Mit Adrenalin im Blut packt sich der Koffer besonders schnell. Frühmorgens um halb acht sortiere ich nach zweieinhalb Stunden Schlaf so wach wie selten meine Kleidung. Entscheide mich für ein Reiseoutfit und sortiere aus, was hierbleiben soll, bei meiner Freundin. Meine Rückreise aus Berlin habe ich mir anders vorgestellt. Aber von vorn.

Mittwochabend in Berlin-Neukölln. Marina und ich treffen Freunde in einer Bar, kommen direkt vom Yogaunterricht, die verschwitzten Klamotten noch im Rucksack. Wir naschen warmen Zitronenkuchen und unterhalten uns über das Auswandern. Seit zehn Monaten wohne ich in Portland, Maine in den USA und bin das erste Mal zu Besuch in Berlin. Gegen Mitternacht brechen wir auf, ich bin müde.

Um halb eins lese ich die E-Mail meines Chefs aus den USA: "Wollen wir morgen telefonieren? Die Corona-Lage spitzt sich ja leider zu." Ich gebe die Worte Travel Ban, Europe, USA bei Google ein. Und finde Nachrichten, die ankündigen, dass Donald Trump um 21 Uhr amerikanischer Zeit eine Rede zur Lage der Nation hält. Ich rufe meinen Chef sofort an.

In Maine sei alles relativ entspannt, sagt er. Aber erste Schulen und Unis in New York würden schließen, das Klopapier sei teilweise ausverkauft. Was wird Trump jetzt entscheiden? Wir wollen am nächsten Tag wieder telefonieren, sagen good night und hoffen das Beste. Natürlich bleibe ich wach. Nie fühlte ich mich in meinen zehn Monaten USA so abhängig vom Wort des Präsidenten. 

Donald Trump ist von vielen Seiten kritisiert worden, weil er den Covid-Virus erst heruntergespielt hatte. Vielleicht, denke ich, schlägt er jetzt in die andere Richtung aus.
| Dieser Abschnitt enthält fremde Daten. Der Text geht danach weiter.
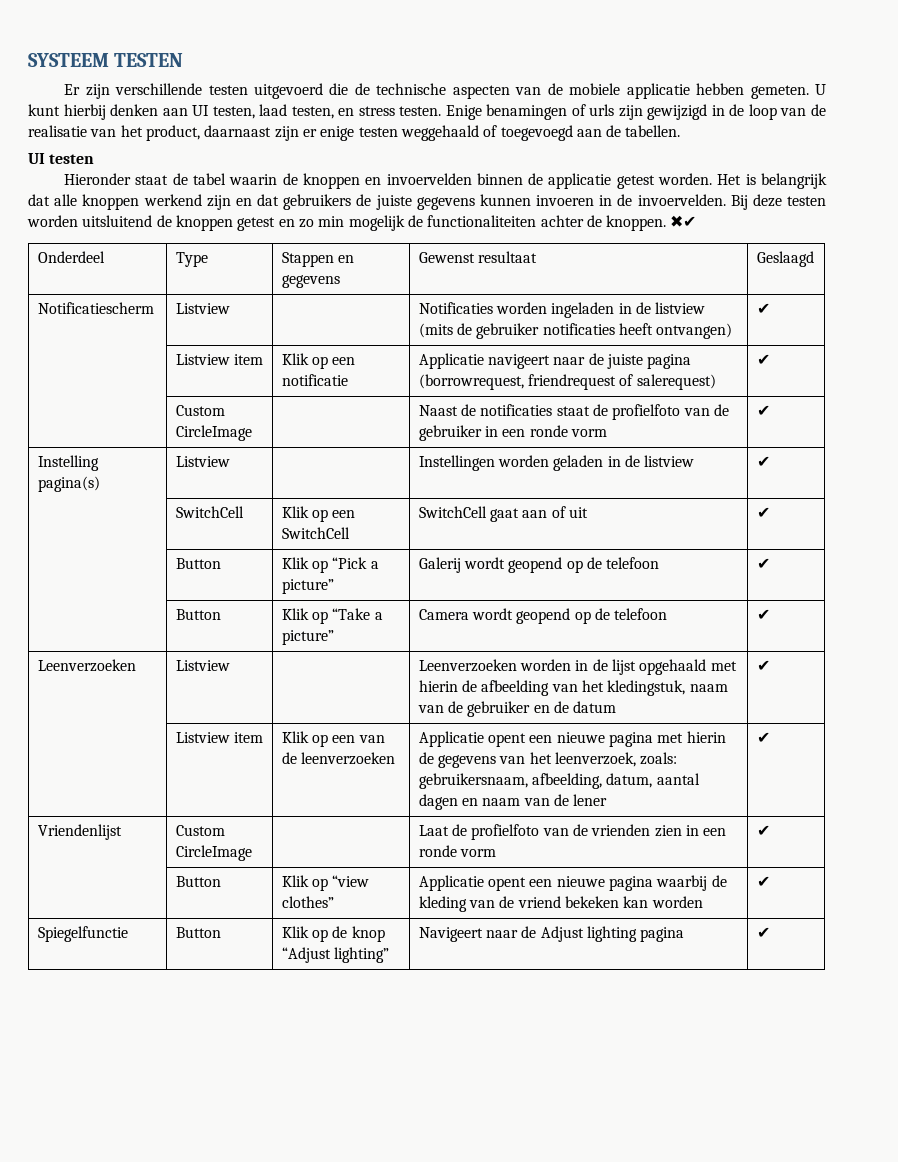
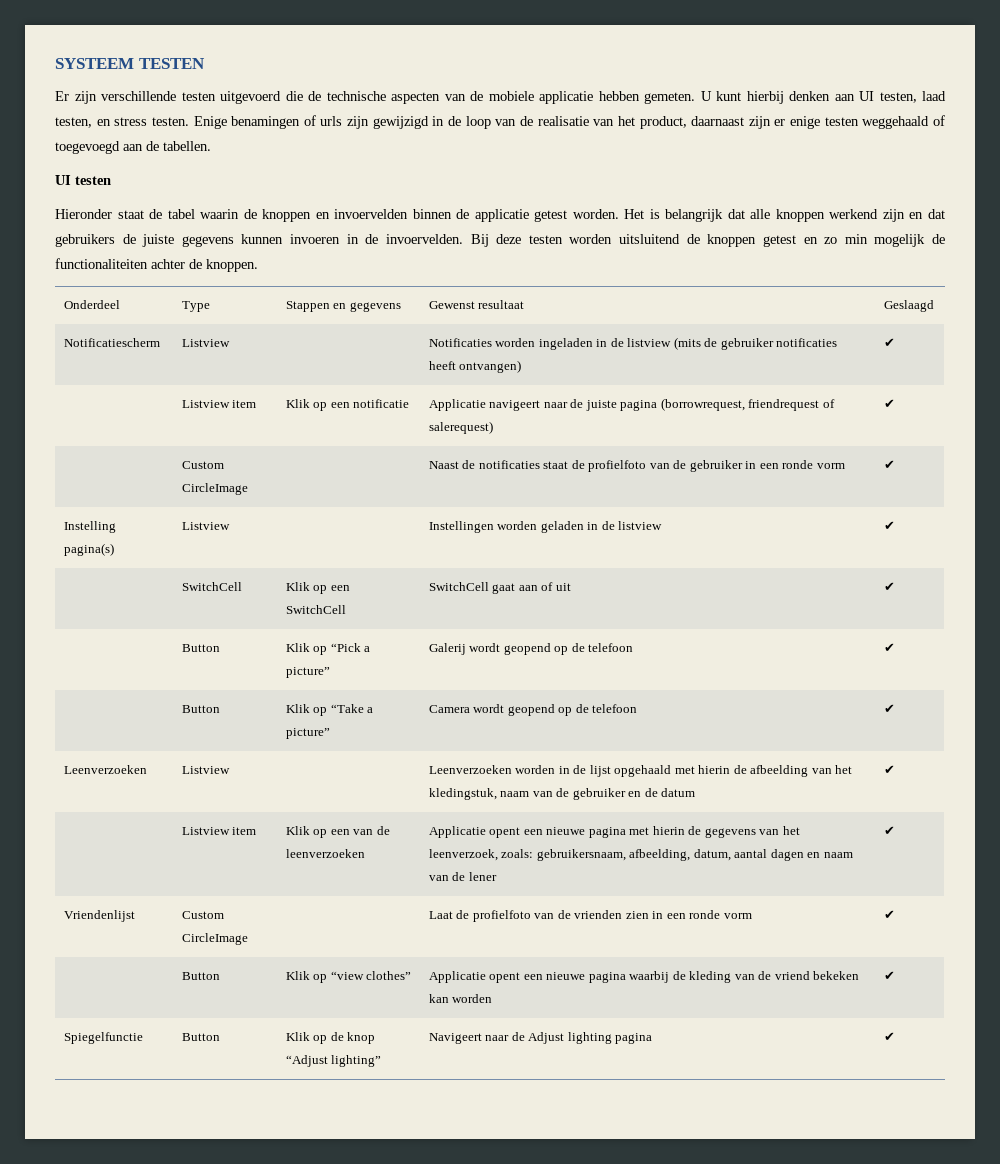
- ✖✔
Um 2 Uhr morgens dann die Gewissheit

Die Flugpreise klettern auf mehr als 2.000 Dollar

Er verhängt ein Einreiseverbot für alle Europäer außer Briten. Es gilt ab Freitag, den 13. März um Mitternacht. Mein Rückflug in die USA ist erst am Montag. Ich schnappe mir meinen Laptop und versuche, umzubuchen. Die Seite stürzt ständig ab, ich schaffe es nie über die Kreditkartendaten hinaus. Mein Chef sucht parallel von den USA aus. Denkt, er habe was, aber nein, doch nicht. Plötzlich klettern die Flugpreise auf über 2.000 Dollar. Für eine Strecke, die manchmal nur 250 Dollar kostet, von Berlin nach Boston. Meine ursprünglich gebuchten Flüge haben nur 600 Euro gekostet, hin und zurück. Aber beim Gedanken daran, nicht ausreisen zu dürfen, erscheinen mir selbst 2.000 Dollar akzeptabel.
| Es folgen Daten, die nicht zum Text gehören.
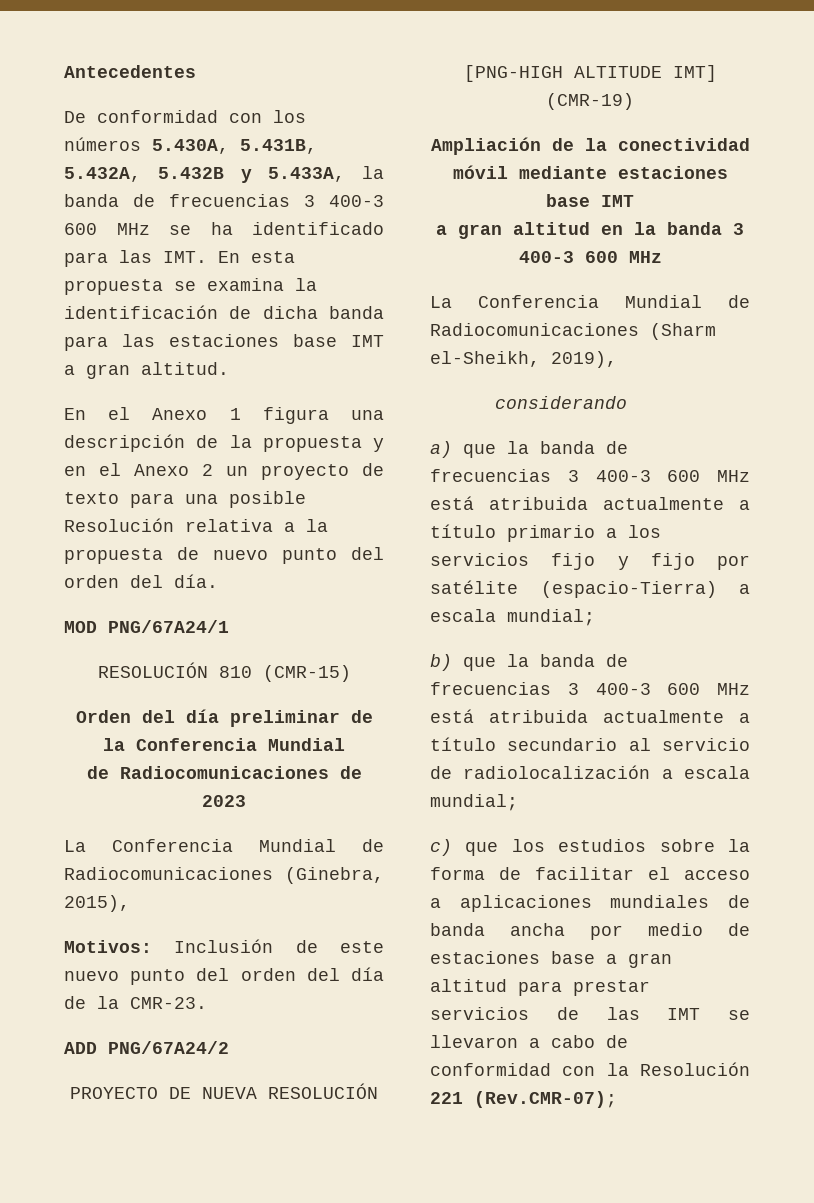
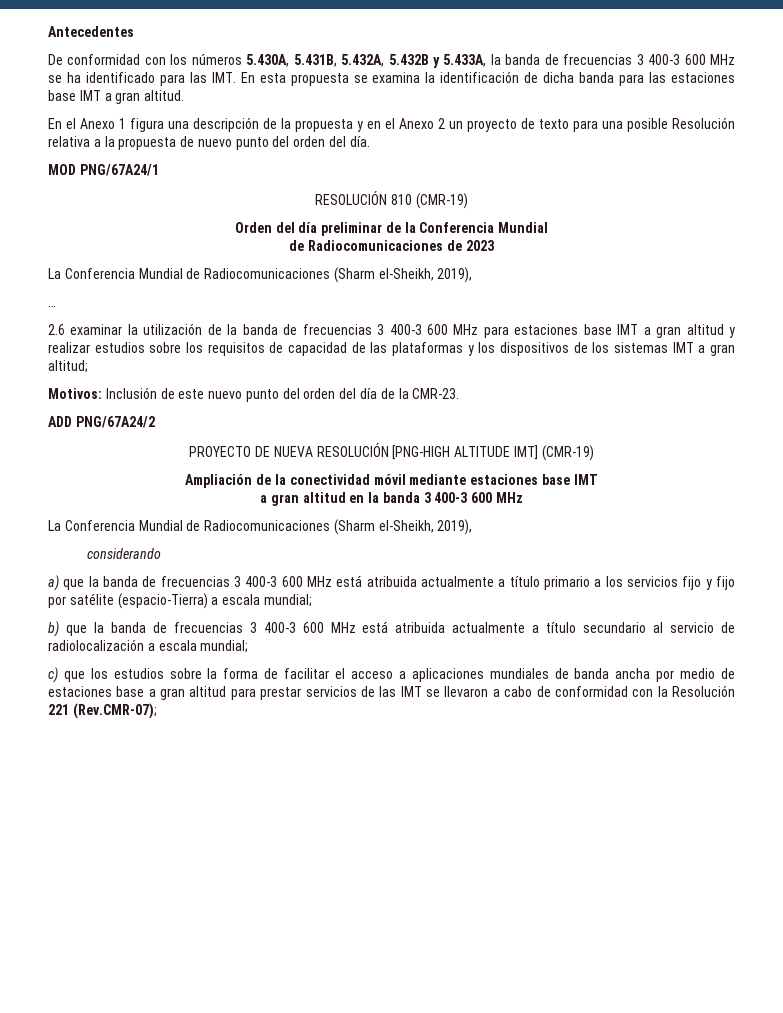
- RESOLUCIÓN 810 (CMR-15)
+ RESOLUCIÓN 810 (CMR-19)
  de Radiocomunicaciones de 2023
- La Conferencia Mundial de Radiocomunicaciones (Ginebra, 2015),
+ La Conferencia Mundial de Radiocomunicaciones (Sharm el-Sheikh, 2019),
+ …
+ 2.6 examinar la utilización de la banda de frecuencias 3 400-3 600 MHz para estaciones base IMT a gran altitud y realizar estudios sobre los requisitos de capacidad de las plataformas y los dispositivos de los sistemas IMT a gran altitud;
Ich hatte Pläne mit meinen Freundinnen für die kommenden vier Tage. Während die Flugseiten laden, tippe ich hastig Absagen: Muss heute weg, Einreisestopp ab Freitag, dazu viele Emojis. Die Reaktionen meiner Freundinnen sind verständnisvoll. Pass auf dich auf, viel Glück, was, so teuer?, das wird schon, verrückte Welt.
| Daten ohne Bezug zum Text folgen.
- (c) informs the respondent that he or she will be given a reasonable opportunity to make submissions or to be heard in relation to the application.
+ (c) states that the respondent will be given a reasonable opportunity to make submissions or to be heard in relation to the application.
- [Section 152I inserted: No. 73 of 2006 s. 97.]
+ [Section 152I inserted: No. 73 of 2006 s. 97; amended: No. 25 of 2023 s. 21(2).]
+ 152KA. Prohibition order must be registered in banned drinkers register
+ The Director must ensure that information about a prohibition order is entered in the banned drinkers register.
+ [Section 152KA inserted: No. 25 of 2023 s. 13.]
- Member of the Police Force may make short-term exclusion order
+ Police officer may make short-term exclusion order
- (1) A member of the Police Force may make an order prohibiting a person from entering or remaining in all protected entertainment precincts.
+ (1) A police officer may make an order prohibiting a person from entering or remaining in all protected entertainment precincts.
Um 4 Uhr 15 ergattere ich endlich ein Ticket für Donnerstagnachmittag. Nicht die Traumverbindung, aber ich bleibe mit Anschlussflug bei 900 Dollar. Das ist viel Geld für mich, mehr als die Hälfte meines monatlich verfügbaren Einkommens nach Miete und Auto. Aber ich war noch nie so froh, eine hohe Rechnung zu sehen. 

Mein Flug von Berlin nach Frankfurt hebt um 13:30 Uhr ab, also gönne ich mir gute zwei Stunden Schlaf, von kurz nach fünf bis halb acht. Zwischendurch ruft mein Vater an, er hat nach seiner Nachtschicht die Nachrichten gesehen. Ich reagiere angespannt: "Du hast uns gerade aufgeweckt, weißt du das? Ich hab alles im Griff, melde mich später." Er legt auf. Am Nachmittag entschuldige ich mich.

11 Uhr. Ich fahre zum Flughafen Berlin-Tegel. Und sehe dort den Rapper Sido – ob er wohl auch umgebucht hat? Mein Flug nach Frankfurt ist bis auf eine Handvoll Sitze ausgebucht. Als ich dann in Frankfurt meine beiden Koffer zum Gate rolle, staune ich. Fast nichts los im Terminal A des größten Flughafens Europas. Die wenigen Passagiere, die wie ich überpünktlich sind, halten großen Abstand zueinander.